WORKING DATA >>
- - - - - - -
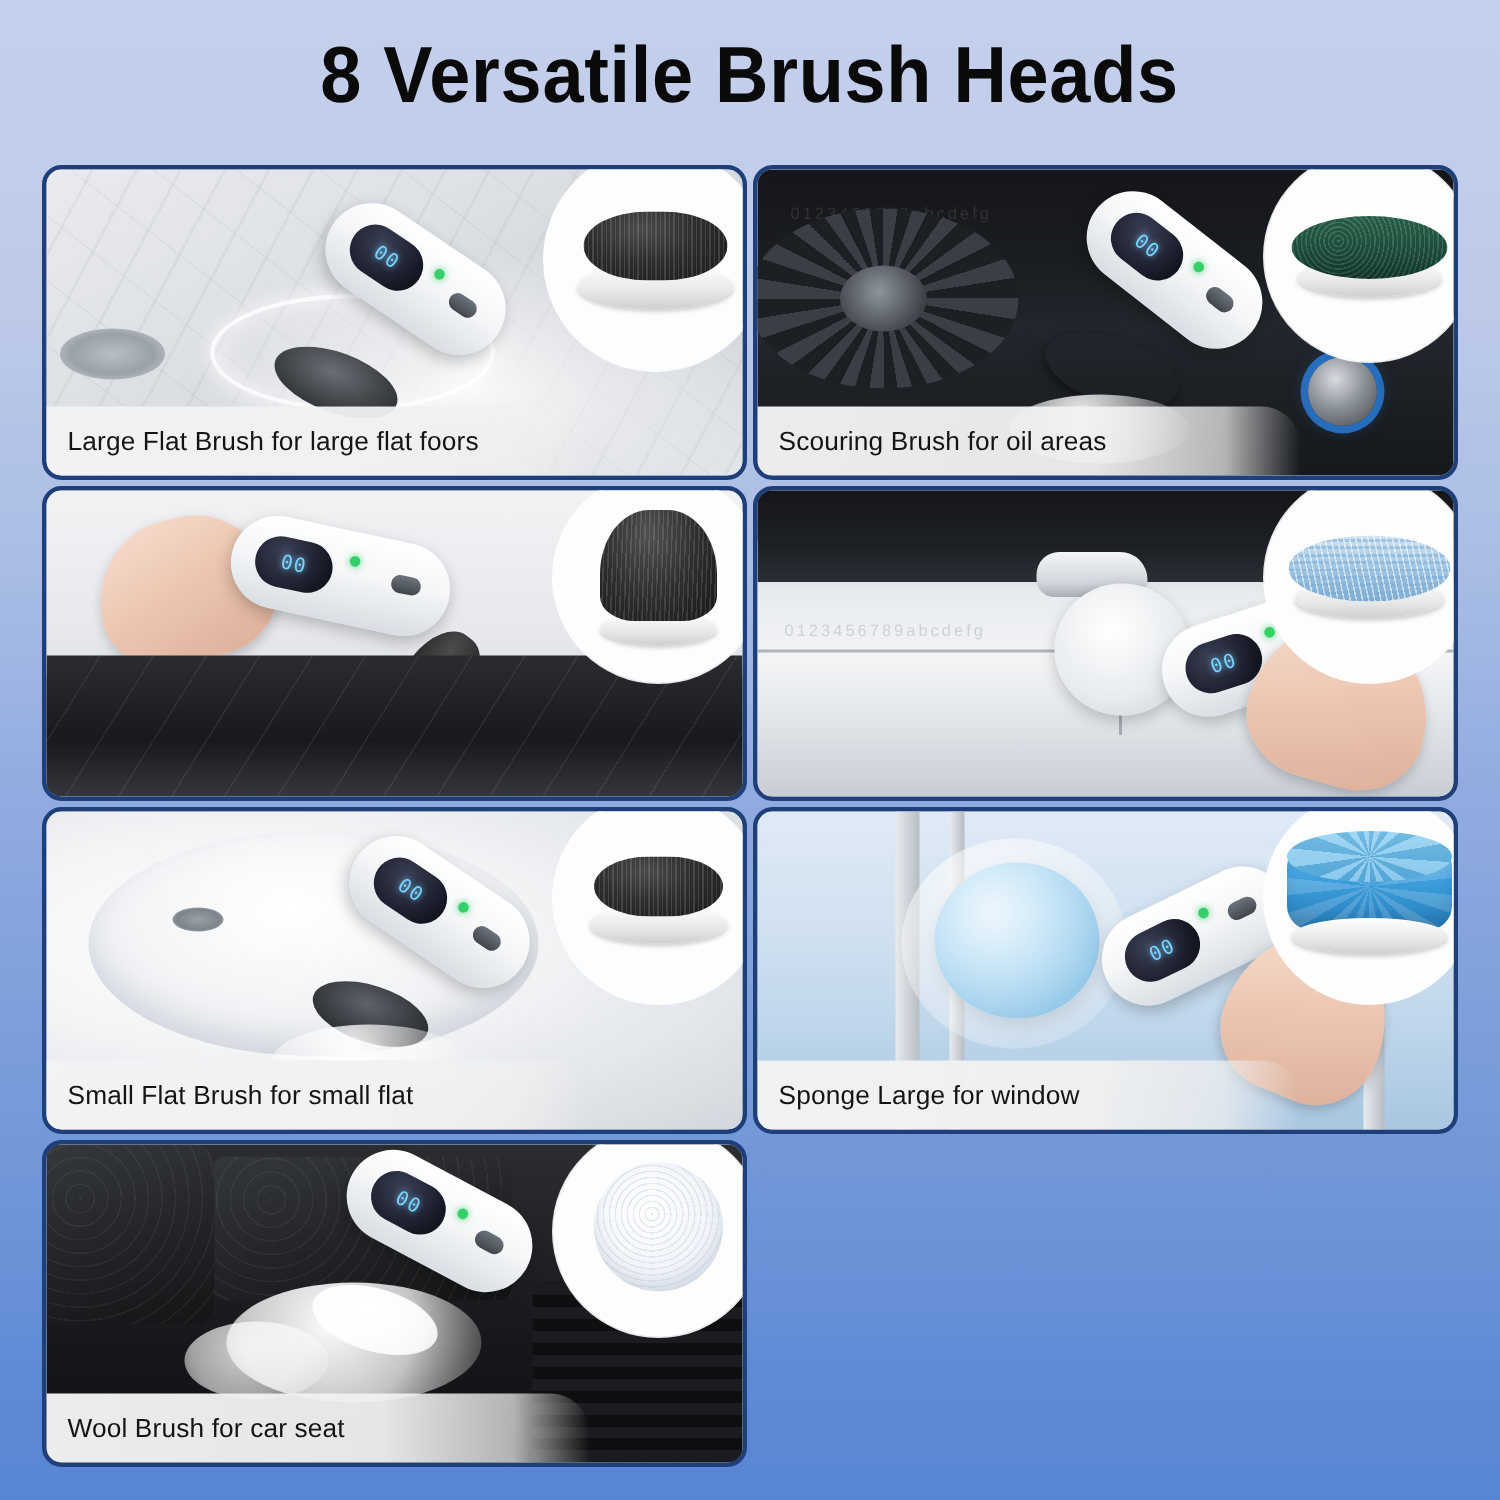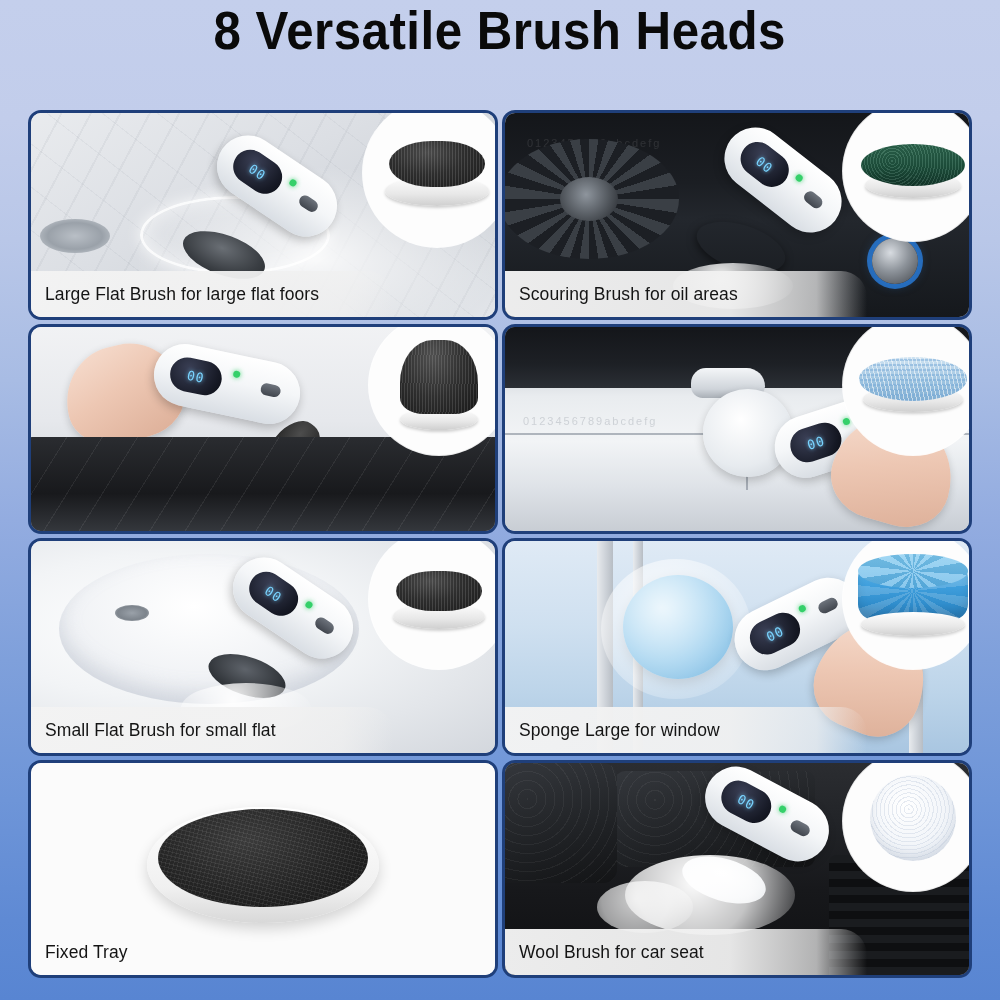--- a/index.html
+++ b/index.html
@@ -27,7 +27,7 @@
   .title-bar {
     height: 100px;
     display: flex;
-    align-items: flex-start;
+    align-items: center;
     justify-content: center;
   }
   .title-text {

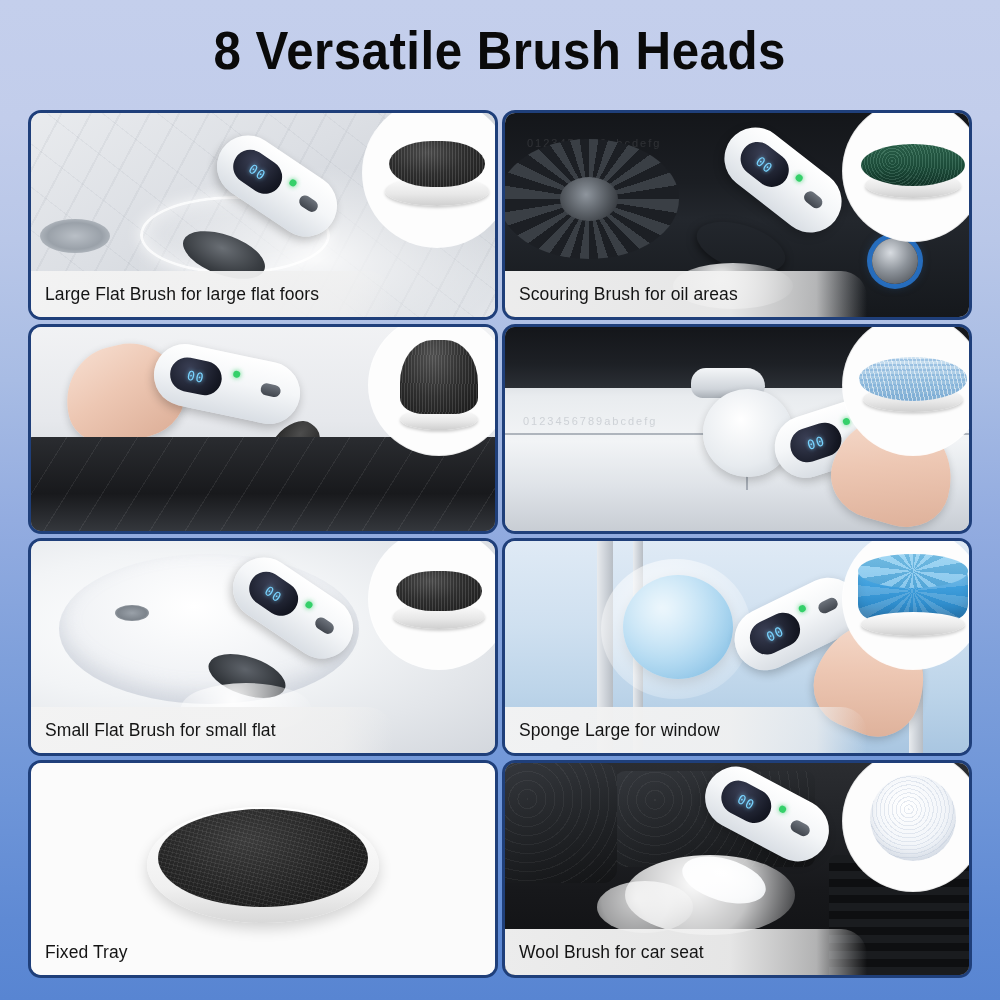--- a/index.html
+++ b/index.html
@@ -567,13 +567,6 @@
     <div class="caption">Sponge Large for window</div>
   </div>
 
-  <div class="card tall">
-    <div class="scene scene-white">
-      <div class="tray-disc"></div>
-      <div class="tray-velcro"></div>
-    </div>
-    <div class="caption full">Fixed Tray</div>
-  </div>
 
   <div class="card tall">
     <div class="scene scene-seat">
- - - - - - -
TASK REQUIREMENTS >> Where a line contains the word "align", copy that line from the listing above.

SOLUTION >>
-    align-items: flex-start;
+    align-items: center;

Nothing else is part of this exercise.